En attendant que le film commence, mon inséparable Wikipédia m’a appris un nouveau mot : le banzo est un état d’âme qui se manifestait chez les Bossales, esclaves du Brésil nés en Afrique. Le terme qui le désigne provient probablement de mabanzo, qui en langue kongo signifie « nostalgie ».
Un peu comme la saudade et le fado des Portugais ? Mais en beaucoup moins gentil et suave, car ici il s’empare des Noirs asservis et non des Blancs dominateurs. Associé à une croyance selon laquelle grâce au banzo les morts retournent dans leur patrie africaine par métempsycose, espoir désespéré qui les conduit parfois au suicide en suscitant anorexie ou mutisme.

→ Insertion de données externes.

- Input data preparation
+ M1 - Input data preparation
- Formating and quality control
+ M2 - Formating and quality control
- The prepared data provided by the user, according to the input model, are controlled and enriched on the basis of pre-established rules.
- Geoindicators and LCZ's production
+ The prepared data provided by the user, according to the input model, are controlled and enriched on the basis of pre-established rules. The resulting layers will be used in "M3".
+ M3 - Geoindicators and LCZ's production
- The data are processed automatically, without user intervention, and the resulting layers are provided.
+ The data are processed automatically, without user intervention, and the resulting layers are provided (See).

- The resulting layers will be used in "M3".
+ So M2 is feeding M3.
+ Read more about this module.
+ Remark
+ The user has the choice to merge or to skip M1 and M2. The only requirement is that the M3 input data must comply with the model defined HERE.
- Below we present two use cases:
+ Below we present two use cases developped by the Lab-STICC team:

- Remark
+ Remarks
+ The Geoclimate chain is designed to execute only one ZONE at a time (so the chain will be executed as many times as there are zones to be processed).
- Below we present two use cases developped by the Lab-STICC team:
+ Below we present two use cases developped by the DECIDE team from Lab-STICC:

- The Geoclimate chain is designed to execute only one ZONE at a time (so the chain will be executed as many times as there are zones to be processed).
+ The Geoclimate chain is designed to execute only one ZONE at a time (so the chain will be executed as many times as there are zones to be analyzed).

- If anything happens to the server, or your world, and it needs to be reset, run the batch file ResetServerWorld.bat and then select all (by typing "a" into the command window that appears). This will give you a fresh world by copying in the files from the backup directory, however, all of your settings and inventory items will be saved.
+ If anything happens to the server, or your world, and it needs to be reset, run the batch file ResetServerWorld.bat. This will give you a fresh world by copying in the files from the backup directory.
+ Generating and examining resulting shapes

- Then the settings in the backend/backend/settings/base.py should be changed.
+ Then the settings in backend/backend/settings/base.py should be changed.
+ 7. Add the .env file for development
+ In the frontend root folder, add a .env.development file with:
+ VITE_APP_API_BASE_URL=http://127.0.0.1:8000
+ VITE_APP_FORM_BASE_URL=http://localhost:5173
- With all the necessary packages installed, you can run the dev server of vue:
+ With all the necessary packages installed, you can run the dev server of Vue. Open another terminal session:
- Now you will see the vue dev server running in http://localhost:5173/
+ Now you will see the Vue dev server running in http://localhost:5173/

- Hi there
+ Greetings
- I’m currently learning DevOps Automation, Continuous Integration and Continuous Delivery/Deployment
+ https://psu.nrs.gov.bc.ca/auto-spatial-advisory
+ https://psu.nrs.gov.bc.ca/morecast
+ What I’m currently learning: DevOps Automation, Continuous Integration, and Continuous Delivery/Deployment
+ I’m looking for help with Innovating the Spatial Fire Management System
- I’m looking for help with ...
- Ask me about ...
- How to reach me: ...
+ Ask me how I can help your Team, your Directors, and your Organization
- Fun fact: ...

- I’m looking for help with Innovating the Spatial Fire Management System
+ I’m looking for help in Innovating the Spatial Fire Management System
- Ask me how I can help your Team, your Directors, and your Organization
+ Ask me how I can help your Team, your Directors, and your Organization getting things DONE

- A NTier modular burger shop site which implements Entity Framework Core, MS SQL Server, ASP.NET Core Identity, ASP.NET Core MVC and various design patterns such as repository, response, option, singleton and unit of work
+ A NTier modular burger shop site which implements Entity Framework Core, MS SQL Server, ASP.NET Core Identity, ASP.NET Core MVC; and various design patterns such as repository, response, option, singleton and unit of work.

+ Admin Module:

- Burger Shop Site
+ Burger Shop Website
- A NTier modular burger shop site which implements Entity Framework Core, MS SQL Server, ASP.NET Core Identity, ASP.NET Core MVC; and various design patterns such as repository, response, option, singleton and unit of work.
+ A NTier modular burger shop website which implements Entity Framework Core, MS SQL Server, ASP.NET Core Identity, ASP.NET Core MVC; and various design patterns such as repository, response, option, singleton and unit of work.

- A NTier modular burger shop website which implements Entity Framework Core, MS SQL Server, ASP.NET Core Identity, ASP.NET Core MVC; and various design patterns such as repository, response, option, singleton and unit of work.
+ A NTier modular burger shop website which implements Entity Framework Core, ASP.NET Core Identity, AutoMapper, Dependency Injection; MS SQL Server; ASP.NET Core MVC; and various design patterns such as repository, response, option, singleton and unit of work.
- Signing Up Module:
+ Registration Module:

La réalisatrice Margarida Cardoso nous transporte donc aux îles de Sao Tomé-et-Principe au début du XXe siècle, colonie portugaise exploitant dans ses plantations de cacao des « expatriés africains » (pour ne pas dire en esclavage puisque cette pratique était officiellement abolie).
Le docteur Afonso (Carloto Cotta) vient y exercer pour soigner des « serviteurs » frappés de la maladie dénommée donc le banzo. Les décès se succèdent en dépit des tentatives de traitement. Par crainte de contagion, ces malades sont confinés sur une colline isolée en pleine forêt.
Ce film est une sombre allégorie du méfait colonial, épidémie plus fatale que le banzo et ses multiples variantes. Il dévoile la cruauté de la « civilisation » prédatrice européenne, arrogante autant qu’aveugle, et les infâmes mécanismes de sa domination.
Les interprètes sont saisissants (Hoji Fortuna, Ruben Simões, Gonçalo Waddington…) ; les images sont terribles mais magnifiques.
Et l’on est consterné de savoir que tout cela fut historiquement vrai.